5.BÖLÜM

340 25 9
                                    

HATIRLATMA

“Dayan güzelim!” “S-sehun! B-ben.. ö-özür dilerim..”  “Sen bir şey yapmadın! Az kaldı lütfen dayan! Beni bırakma!”..

YENİ BÖLÜM

Son sözü kalbimin hızlıca atmasına neden oldu. Nedenini bilmiyorum.

Sehun’un ağzından:

Choo he yemek masasından birden bire kalkmıştı. Annemin ısrarlarıyla yarım saat geçtikten sonra choo henin yanına gitmeye karar verdim. Kapıyı açmaya çalıştım ama kilitlemişti. Sinirle kapıyı zorladım. İçeriden ses gelmiyordu. Kapıyı kırıp içeri girdim. Ama kimse yoktu. Banyonun kapısı açıktı. Aralıktan çok fazla kan görüyordum ve korktuğum şey olmaması için dua ettim.

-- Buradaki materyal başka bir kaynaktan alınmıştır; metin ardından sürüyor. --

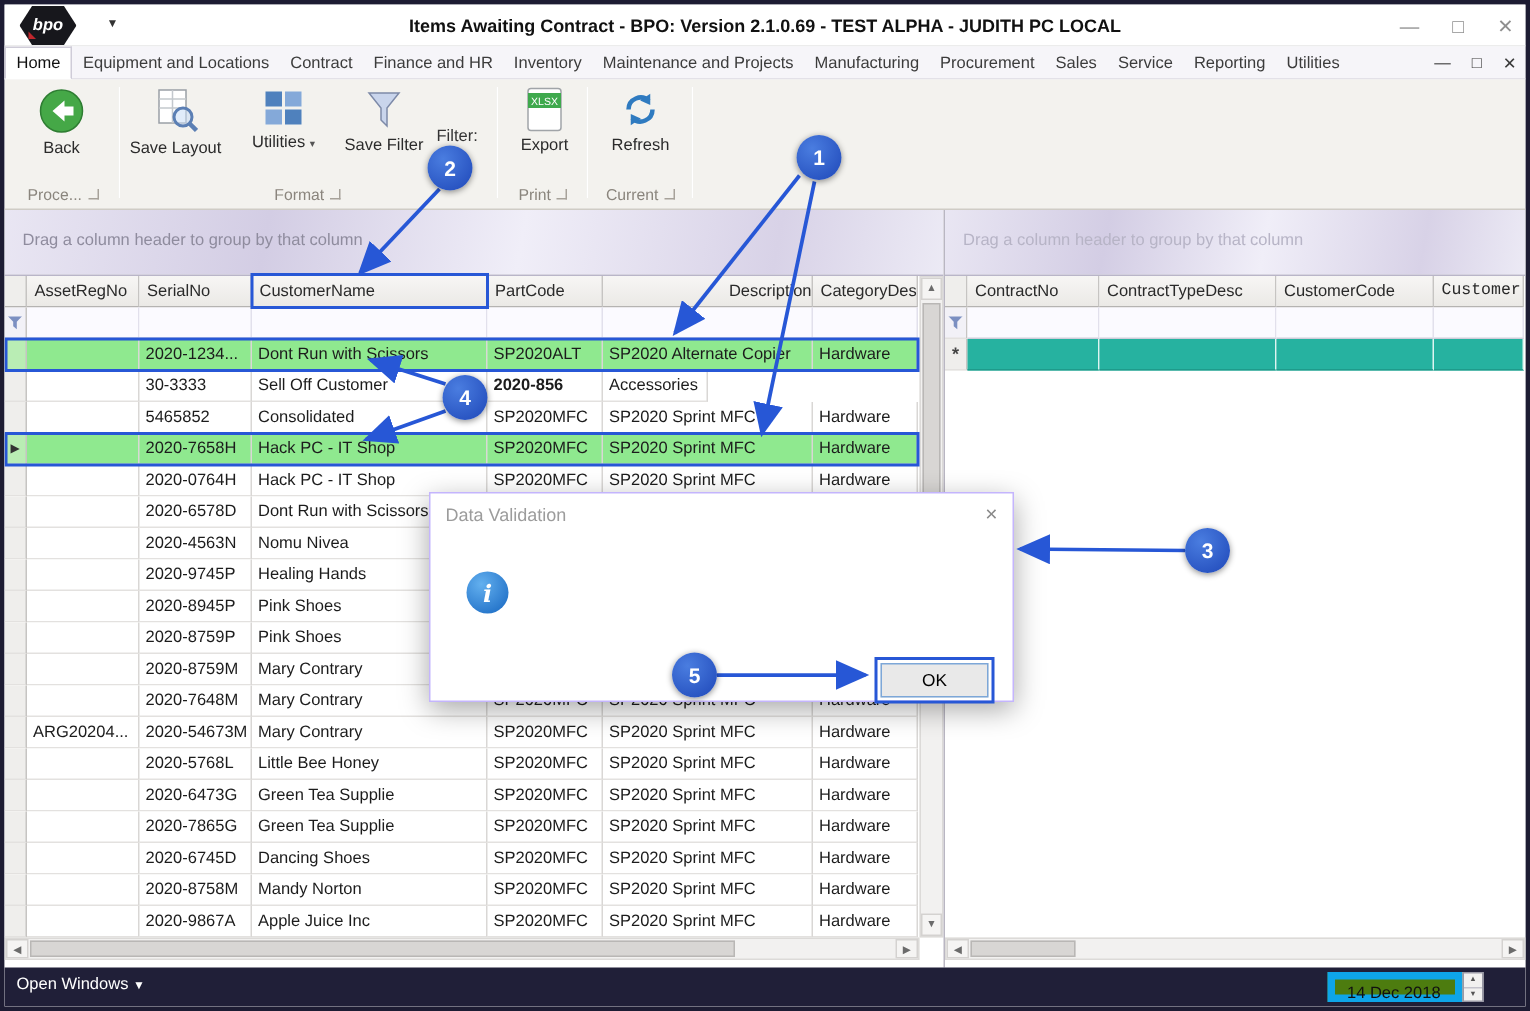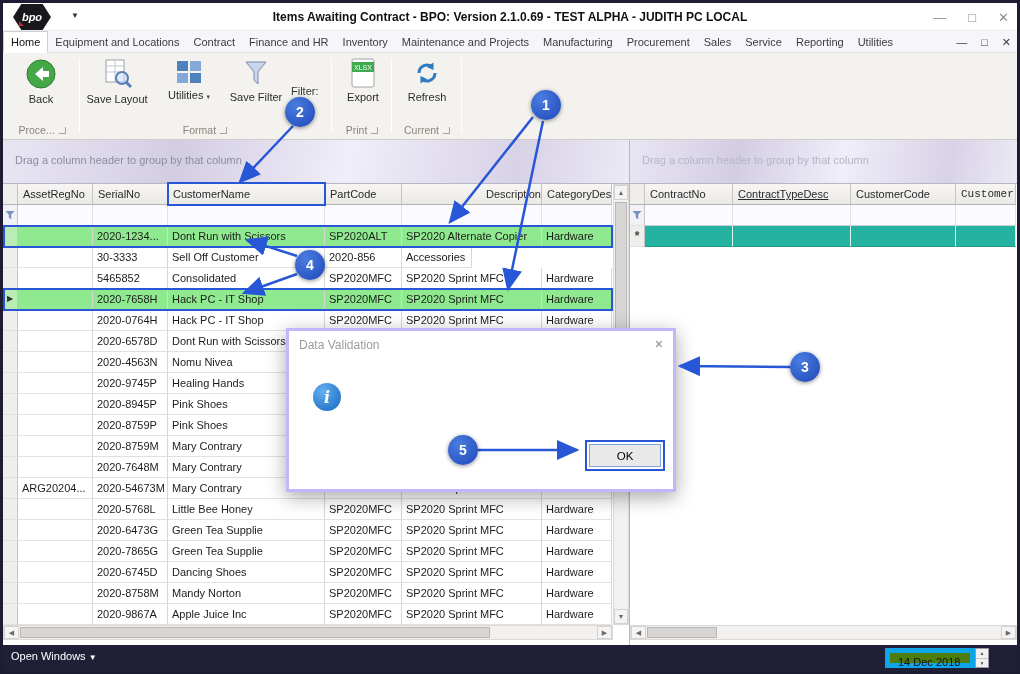--- a/index.html
+++ b/index.html
@@ -75,22 +75,22 @@
   
   .statusbar { position:absolute; left:0; top:642px; width:1014px; height:26px; background:#201f38; color:#fff; }
   .open-windows { position:absolute; left:8px; top:5px; font-size:11px; cursor:pointer; }
   .open-windows .drop { font-size:8px; }
   .date-box { position:absolute; right:42px; top:3px; width:90px; height:20px; background:#4d7c0f; border:5px solid #0ea5e9;
               color:#111; font-size:11px; line-height:18px; padding-left:8px; cursor:text; }
   .date-spin { position:absolute; right:28px; top:3px; width:14px; height:20px; background:#f2f1f0; border:1px solid #9a99a6; }
   .date-spin div { height:9px; font-size:5px; color:#555; text-align:center; line-height:9px; cursor:pointer; }
 
   
-  .dialog { position:absolute; left:283px; top:325px; width:390px; height:164px; background:#fff;
-            border:3px solid #c4b5fd; box-shadow:0 5px 18px rgba(0,0,0,.35); z-index:80; }
+  .dialog { position:absolute; left:283px; top:325px; width:390px; height:140px; background:#fff;
+            border:1px solid #c4b5fd; box-shadow:0 5px 18px rgba(0,0,0,.35); z-index:80; }
   .dlg-title { position:absolute; left:10px; top:7px; font-size:12px; color:#9c9c9c; }
   .dlg-close { position:absolute; right:10px; top:5px; font-size:14px; color:#8a8a8a; cursor:pointer; }
   .dlg-info { position:absolute; left:24px; top:52px; width:28px; height:28px; border-radius:50%;
               background:radial-gradient(circle at 35% 30%, #63b0ef, #1565c0); color:#fff;
               font-family:"DejaVu Serif", serif; font-style:italic; font-weight:bold; font-size:16px;
               display:flex; align-items:center; justify-content:center; }
   .dlg-msg { position:absolute; left:66px; top:54px; width:305px; font-size:12px; line-height:17px; color:#111; }
   .dlg-ok { position:absolute; left:300px; top:113px; width:72px; height:23px; background:#e9e9e9;
             border:1px solid #7da7d8; outline:2px solid #2757d6; outline-offset:2px; font-size:11.5px;
             font-family:"Liberation Sans", sans-serif; cursor:pointer; }
@@ -235,21 +235,21 @@
           <div class="cell dcell" style="width: 157px;">Dont Run with Scissors</div>
           <div class="cell dcell" style="width: 77px;">SP2020ALT</div>
           <div class="cell dcell" style="width: 140px;">SP2020 Alternate Copier</div>
           <div class="cell dcell" style="width: 70px;">Hardware</div>
         </div>
         <div class="grow">
           <div class="cell ind"></div>
           <div class="cell dcell" style="width: 75px;"></div>
           <div class="cell dcell" style="width: 75px;">30-3333</div>
           <div class="cell dcell" style="width: 157px;">Sell Off Customer</div>
-          <div class="cell dcell" style="width: 77px;">2020-856</div>
+          <div class="cell dcell" style="width: 77px; font-weight: bold;">2020-856</div>
           <div class="cell dcell" style="width: 70px;">Accessories</div>
         </div>
         <div class="grow">
           <div class="cell ind"></div>
           <div class="cell dcell" style="width: 75px;"></div>
           <div class="cell dcell" style="width: 75px;">5465852</div>
           <div class="cell dcell" style="width: 157px;">Consolidated</div>
           <div class="cell dcell" style="width: 77px;">SP2020MFC</div>
           <div class="cell dcell" style="width: 140px;">SP2020 Sprint MFC</div>
           <div class="cell dcell" style="width: 70px;">Hardware</div>
@@ -415,21 +415,21 @@
 
   <div class="splitter"></div>
 
   <div class="grid grid-right">
     <div class="groupby">
       <span>Drag a column header to group by that column</span>
     </div>
     <div class="hdr-row">
         <div class="cell ind hc"></div>
         <div class="cell hc" style="width: 88px;">ContractNo</div>
-        <div class="cell hc" style="width: 118px; text-decoration: underline;">ContractTypeDesc</div>
+        <div class="cell hc" style="width: 118px;">ContractTypeDesc</div>
         <div class="cell hc" style="width: 105px;">CustomerCode</div>
         <div class="cell hc" style="width: 60px; font-family: Liberation Mono, monospace;">Customer...</div>
       </div>
     <div class="frow">
         <div class="cell ind find">
           <span class="funnel"></span>
         </div>
         <div class="cell fc" style="width: 88px;"></div>
         <div class="cell fc" style="width: 118px;"></div>
         <div class="cell fc" style="width: 105px;"></div>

Hızlıca banyodan içeri girdim ve gördüğüm manzara karşısında donakaldım. Bu neydi böyle?! Choo he kendine ne yapmıştı?! Hızlıca elini tuttum ve “Dayan! Sen güçlü bir kızsın! Bunu başarabilirsin!” dedim. Bana acıyla baktı. Onu kucağıma aldım ve arabaya götürdüm. Onun ölmesini istemiyordum! Bunu istemiyordum! Kahretsin! O kızdan hoşlanıyorum!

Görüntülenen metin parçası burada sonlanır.